----- Information given -----

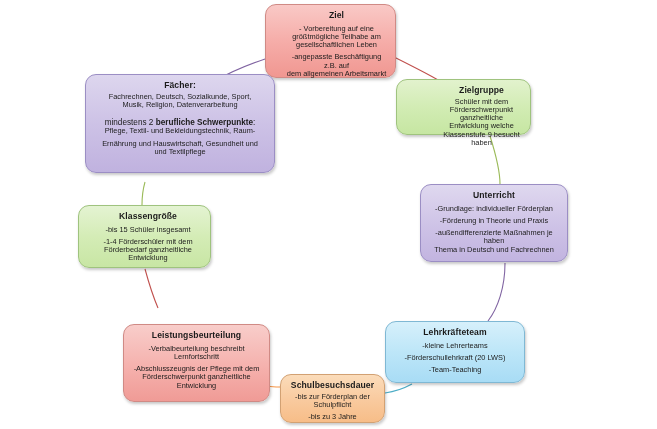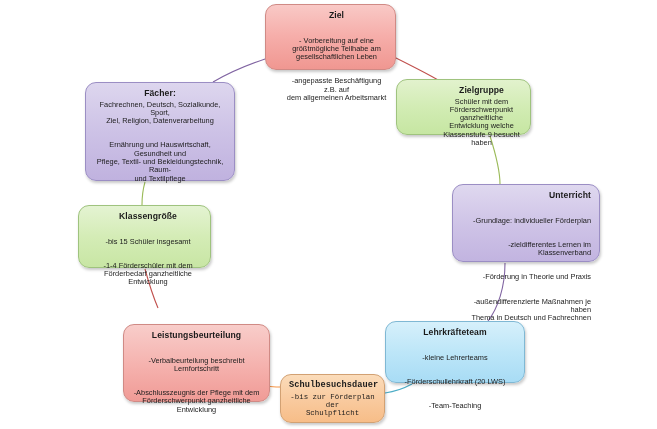--- a/index.html
+++ b/index.html
@@ -41,70 +41,68 @@
     margin-bottom: 2px;
     display: block;
   }
   .node .line {
     display: block;
     font-size: 7.4px;
     letter-spacing: 0px;
   }
   .node .para {
     display: block;
-    margin-top: 16px;
+    margin-top: 4px;
   }
   .node .para:first-of-type {
     margin-top: 0;
   }
   .node .b { font-weight: bold; }
 
   
   .n-ziel {
-    left: 265px; top: 4px; width: 131px; height: 66px;
+    left: 265px; top: 4px; width: 131px; height: 74px;
     background: linear-gradient(180deg, #f9c9c6 0%, #f6aeaa 48%, #f09791 100%);
     border-color: #d08a85;
     padding-left: 20px;
   }
   .n-zielgruppe {
     left: 396px; top: 79px; width: 135px; height: 56px;
     background: linear-gradient(180deg, #e2f2cd 0%, #d2ecb4 50%, #c6e6a2 100%);
     border-color: #9fc37e;
     padding-left: 44px;
   }
   .n-unterricht {
-    left: 452px; top: 184px; width: 148px; height: 78px;
+    left: 420px; top: 184px; width: 148px; height: 78px;
     background: linear-gradient(180deg, #dfd8ef 0%, #cfc4e7 50%, #c2b4e0 100%);
     border-color: #9b8ec4;
-    text-align: right;
   }
   .n-lehrkraefte {
     left: 385px; top: 321px; width: 140px; height: 62px;
     background: linear-gradient(180deg, #d6f0fb 0%, #bde6f8 50%, #a8dcf5 100%);
     border-color: #7fb8d4;
   }
   .n-schulbesuch {
     left: 280px; top: 374px; width: 105px; height: 49px;
     background: linear-gradient(180deg, #fbdcba 0%, #f9cba0 50%, #f7bd88 100%);
     border-color: #d2a173;
-    font-family: Liberation Mono, monospace;
   }
   .n-leistung {
     left: 123px; top: 324px; width: 147px; height: 78px;
     background: linear-gradient(180deg, #f8cdca 0%, #f5b1ad 55%, #f09b96 100%);
     border-color: #d08a85;
   }
   .n-klasse {
     left: 78px; top: 205px; width: 133px; height: 63px;
     background: linear-gradient(180deg, #e4f3d2 0%, #d4ecb6 50%, #c8e6a4 100%);
     border-color: #9fc37e;
     padding-left: 15px;
   }
   .n-faecher {
-    left: 85px; top: 82px; width: 150px; height: 99px;
+    left: 85px; top: 74px; width: 190px; height: 99px;
     background: linear-gradient(180deg, #ddd6ee 0%, #cdc2e6 50%, #c0b2df 100%);
     border-color: #9b8ec4;
   }
   .n-faecher .title { margin-bottom: 2px; }
 </style>
 </head>
 <body>
 
 <div id="canvas">
 
@@ -131,21 +129,20 @@
   <div class="node n-zielgruppe">
     <span class="title">Zielgruppe</span>
     <span class="line">Schüler mit dem Förderschwerpunkt</span>
     <span class="line">ganzheitliche Entwicklung welche</span>
     <span class="line">Klassenstufe 9 besucht haben</span>
   </div>
 
   <div class="node n-unterricht">
     <span class="title">Unterricht</span>
     <span class="line para">-Grundlage: individueller Förderplan</span>
-    <span class="line para">-zieldifferentes Lernen im Klassenverband</span>
     <span class="line para">-Förderung in Theorie und Praxis</span>
     <span class="line para">-außendifferenzierte Maßnahmen je haben</span>
     <span class="line">Thema in Deutsch und Fachrechnen</span>
   </div>
 
   <div class="node n-lehrkraefte">
     <span class="title">Lehrkräfteteam</span>
     <span class="line para">-kleine Lehrerteams</span>
     <span class="line para">-Förderschullehrkraft (20 LWS)</span>
     <span class="line para">-Team-Teaching</span>
@@ -171,19 +168,20 @@
     <span class="title">Klassengröße</span>
     <span class="line para">-bis 15 Schüler insgesamt</span>
     <span class="line para">-1-4 Förderschüler mit dem</span>
     <span class="line">Förderbedarf ganzheitliche</span>
     <span class="line">Entwicklung</span>
   </div>
 
   <div class="node n-faecher">
     <span class="title">Fächer:</span>
     <span class="line">Fachrechnen, Deutsch, Sozialkunde, Sport,</span>
-    <span class="line">Ziel, Religion, Datenverarbeitung</span>
+    <span class="line">Musik, Religion, Datenverarbeitung</span>
+    <span class="line para" style="margin-top:9px;font-size:8.2px;"><span>mindestens 2 </span><span class="b">berufliche Schwerpunkte</span><span>:</span></span>
+    <span class="line">Pflege, Textil- und Bekleidungstechnik, Raum-</span>
     <span class="line para">Ernährung und Hauswirtschaft,  Gesundheit und</span>
-    <span class="line">Pflege, Textil- und Bekleidungstechnik, Raum-</span>
     <span class="line">und Textilpflege</span>
   </div>
 
 </div>
 
 </body></html>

-----

Required work:
Lines with "lehrkraefte" in the records above: copy every one of them.

Task answer:
   .n-lehrkraefte {
   <div class="node n-lehrkraefte">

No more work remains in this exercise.